DESCRIPTION OF THE TASK ▸
No pictures, everything else exact: set down the entries in full.

RAW DATA ▸
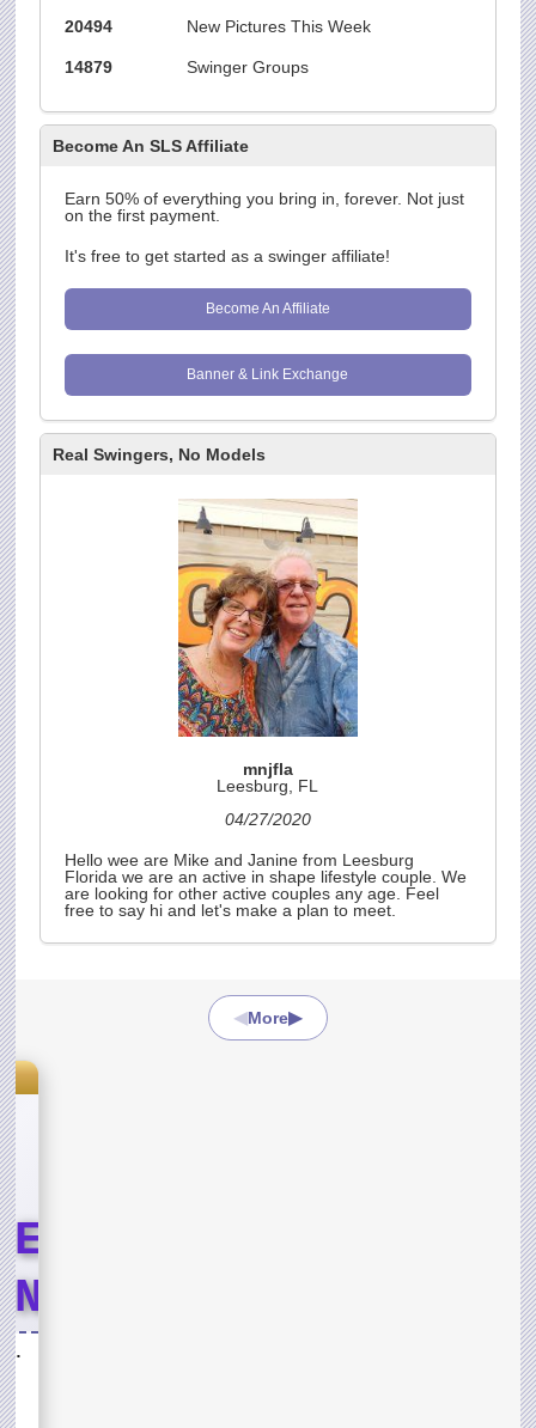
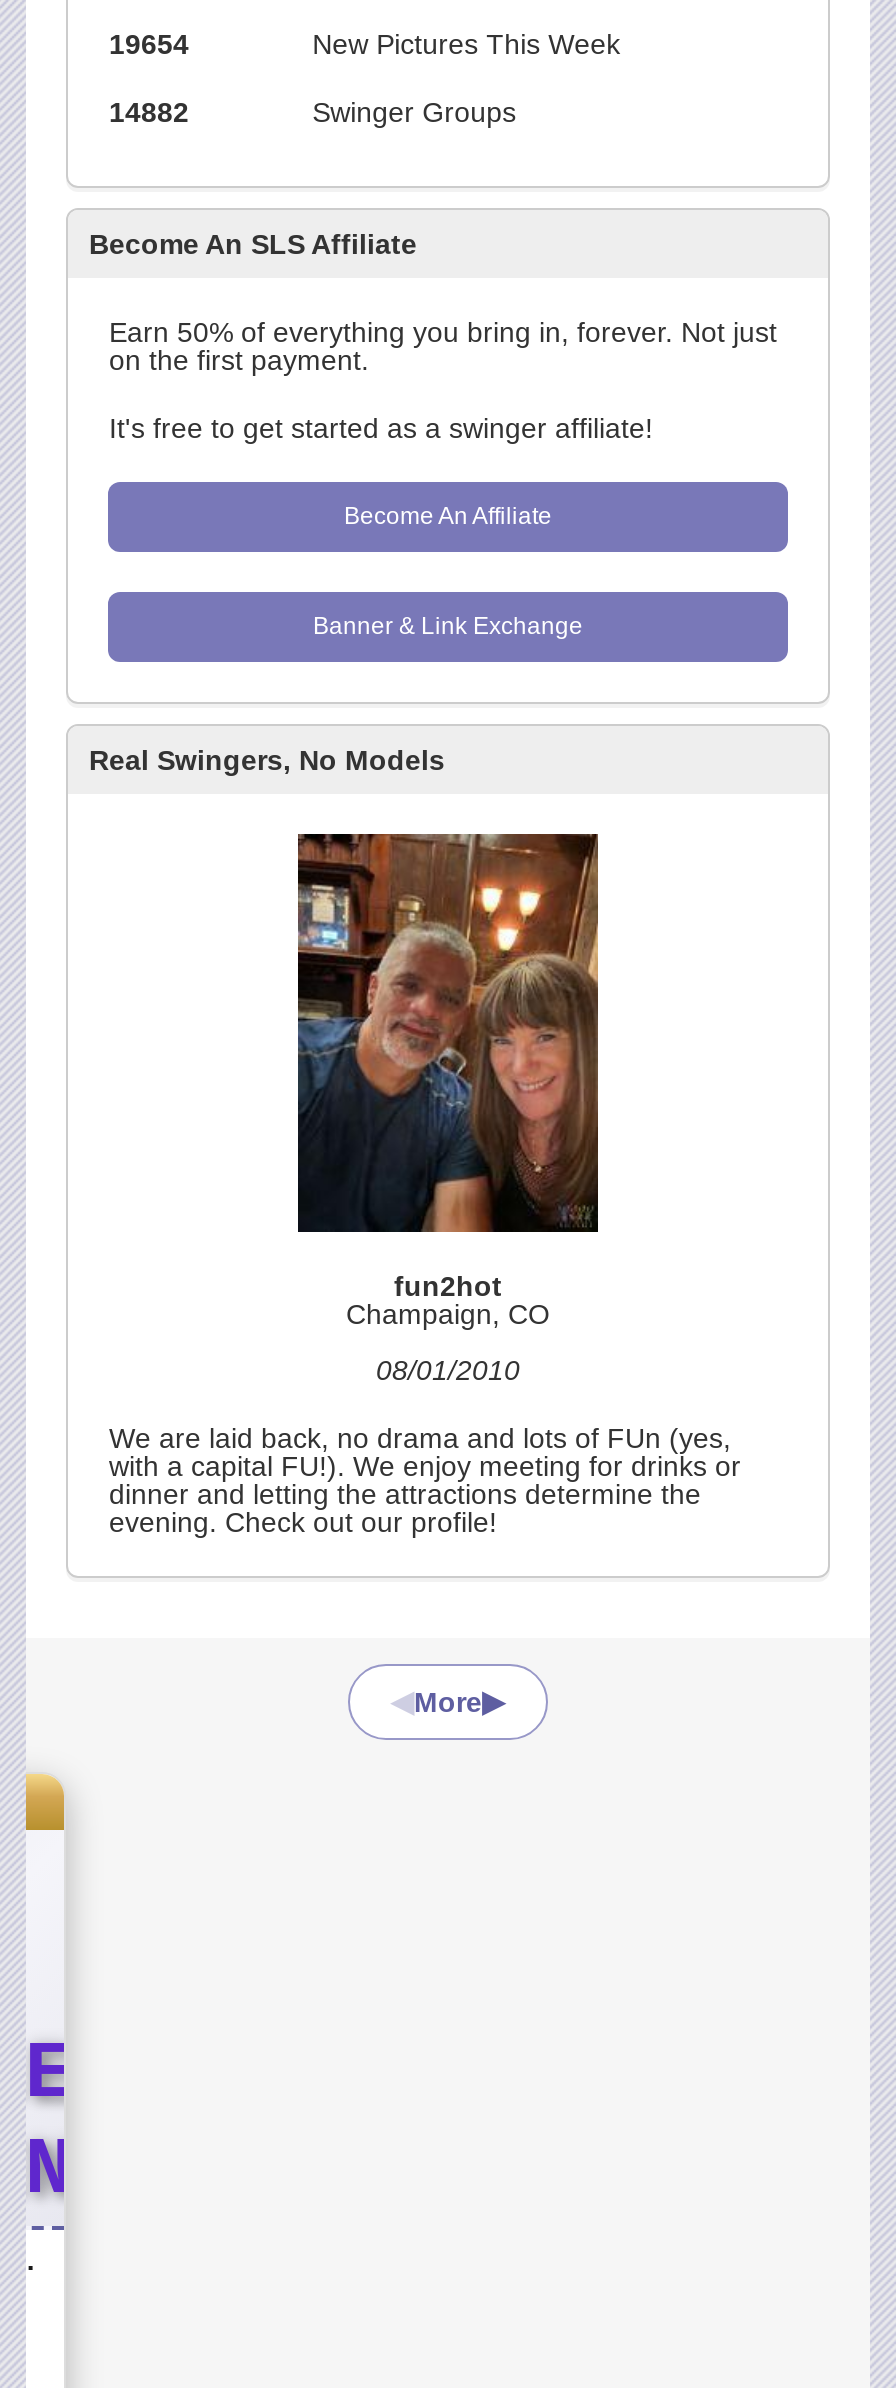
[65,16,113,36] 20494 -> [109,27,189,59] 19654
[65,57,113,76] 14879 -> [109,95,189,127] 14882
[177,499,359,795] [image] | mnjfla | Leesburg, FL -> [296,832,600,1330] [image] | fun2hot | Champaign, CO
[225,810,311,829] 04/27/2020 -> [376,1354,520,1386] 08/01/2010
[65,850,467,920] Hello wee are Mike and Janine from Leesburg | Florida we are an active in shape lifestyle couple. We | are looking for other active couples any age. Feel | free to say hi and let's make a plan to meet. -> [109,1422,741,1538] We are laid back, no drama and lots of FUn (yes, | with a capital FU!). We enjoy meeting for drinks or | dinner and letting the attractions determine the | evening. Check out our profile!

EXPECTED ANSWER ▸
[65,16,113,36] 20494 -> [109,27,189,59] 19654
[65,57,113,76] 14879 -> [109,95,189,127] 14882
[177,499,359,795] [image] | mnjfla | Leesburg, FL -> [296,832,600,1330] [image] | fun2hot | Champaign, CO
[225,810,311,829] 04/27/2020 -> [376,1354,520,1386] 08/01/2010
[65,850,467,920] Hello wee are Mike and Janine from Leesburg | Florida we are an active in shape lifestyle couple. We | are looking for other active couples any age. Feel | free to say hi and let's make a plan to meet. -> [109,1422,741,1538] We are laid back, no drama and lots of FUn (yes, | with a capital FU!). We enjoy meeting for drinks or | dinner and letting the attractions determine the | evening. Check out our profile!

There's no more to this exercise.